Print all the records exactly as they stand.

#### SOURCE INFORMATION
Segment Open

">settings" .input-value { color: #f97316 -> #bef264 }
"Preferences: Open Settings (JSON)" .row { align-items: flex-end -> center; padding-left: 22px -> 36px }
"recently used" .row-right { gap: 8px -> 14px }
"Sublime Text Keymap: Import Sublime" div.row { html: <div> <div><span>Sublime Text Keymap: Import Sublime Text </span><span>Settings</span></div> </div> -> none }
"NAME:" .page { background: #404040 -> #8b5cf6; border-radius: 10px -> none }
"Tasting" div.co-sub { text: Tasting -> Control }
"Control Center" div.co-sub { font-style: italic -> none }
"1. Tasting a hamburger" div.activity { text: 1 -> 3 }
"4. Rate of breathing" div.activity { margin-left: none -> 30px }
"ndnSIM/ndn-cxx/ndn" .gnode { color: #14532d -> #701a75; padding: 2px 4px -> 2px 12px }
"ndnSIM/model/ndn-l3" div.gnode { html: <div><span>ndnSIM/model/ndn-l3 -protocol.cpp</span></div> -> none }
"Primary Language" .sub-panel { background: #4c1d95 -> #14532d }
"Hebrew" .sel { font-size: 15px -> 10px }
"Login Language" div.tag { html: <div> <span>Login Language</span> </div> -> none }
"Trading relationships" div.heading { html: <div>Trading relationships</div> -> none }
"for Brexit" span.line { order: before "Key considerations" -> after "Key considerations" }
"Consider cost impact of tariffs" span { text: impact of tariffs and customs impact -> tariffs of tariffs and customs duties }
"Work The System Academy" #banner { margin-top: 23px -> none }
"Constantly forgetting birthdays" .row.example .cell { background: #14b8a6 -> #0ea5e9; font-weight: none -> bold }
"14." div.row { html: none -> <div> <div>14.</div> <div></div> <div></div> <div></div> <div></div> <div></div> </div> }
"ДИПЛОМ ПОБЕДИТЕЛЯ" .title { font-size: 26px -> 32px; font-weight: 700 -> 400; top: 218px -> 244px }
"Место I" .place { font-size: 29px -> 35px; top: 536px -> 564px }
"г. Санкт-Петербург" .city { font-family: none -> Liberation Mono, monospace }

Segment Closed

#### WORKED SOLUTION
">settings" .input-value { color: #f97316 -> #bef264 }
"Preferences: Open Settings (JSON)" .row { align-items: flex-end -> center; padding-left: 22px -> 36px }
"recently used" .row-right { gap: 8px -> 14px }
"Sublime Text Keymap: Import Sublime" div.row { html: <div> <div><span>Sublime Text Keymap: Import Sublime Text </span><span>Settings</span></div> </div> -> none }
"NAME:" .page { background: #404040 -> #8b5cf6; border-radius: 10px -> none }
"Tasting" div.co-sub { text: Tasting -> Control }
"Control Center" div.co-sub { font-style: italic -> none }
"1. Tasting a hamburger" div.activity { text: 1 -> 3 }
"4. Rate of breathing" div.activity { margin-left: none -> 30px }
"ndnSIM/ndn-cxx/ndn" .gnode { color: #14532d -> #701a75; padding: 2px 4px -> 2px 12px }
"ndnSIM/model/ndn-l3" div.gnode { html: <div><span>ndnSIM/model/ndn-l3 -protocol.cpp</span></div> -> none }
"Primary Language" .sub-panel { background: #4c1d95 -> #14532d }
"Hebrew" .sel { font-size: 15px -> 10px }
"Login Language" div.tag { html: <div> <span>Login Language</span> </div> -> none }
"Trading relationships" div.heading { html: <div>Trading relationships</div> -> none }
"for Brexit" span.line { order: before "Key considerations" -> after "Key considerations" }
"Consider cost impact of tariffs" span { text: impact of tariffs and customs impact -> tariffs of tariffs and customs duties }
"Work The System Academy" #banner { margin-top: 23px -> none }
"Constantly forgetting birthdays" .row.example .cell { background: #14b8a6 -> #0ea5e9; font-weight: none -> bold }
"14." div.row { html: none -> <div> <div>14.</div> <div></div> <div></div> <div></div> <div></div> <div></div> </div> }
"ДИПЛОМ ПОБЕДИТЕЛЯ" .title { font-size: 26px -> 32px; font-weight: 700 -> 400; top: 218px -> 244px }
"Место I" .place { font-size: 29px -> 35px; top: 536px -> 564px }
"г. Санкт-Петербург" .city { font-family: none -> Liberation Mono, monospace }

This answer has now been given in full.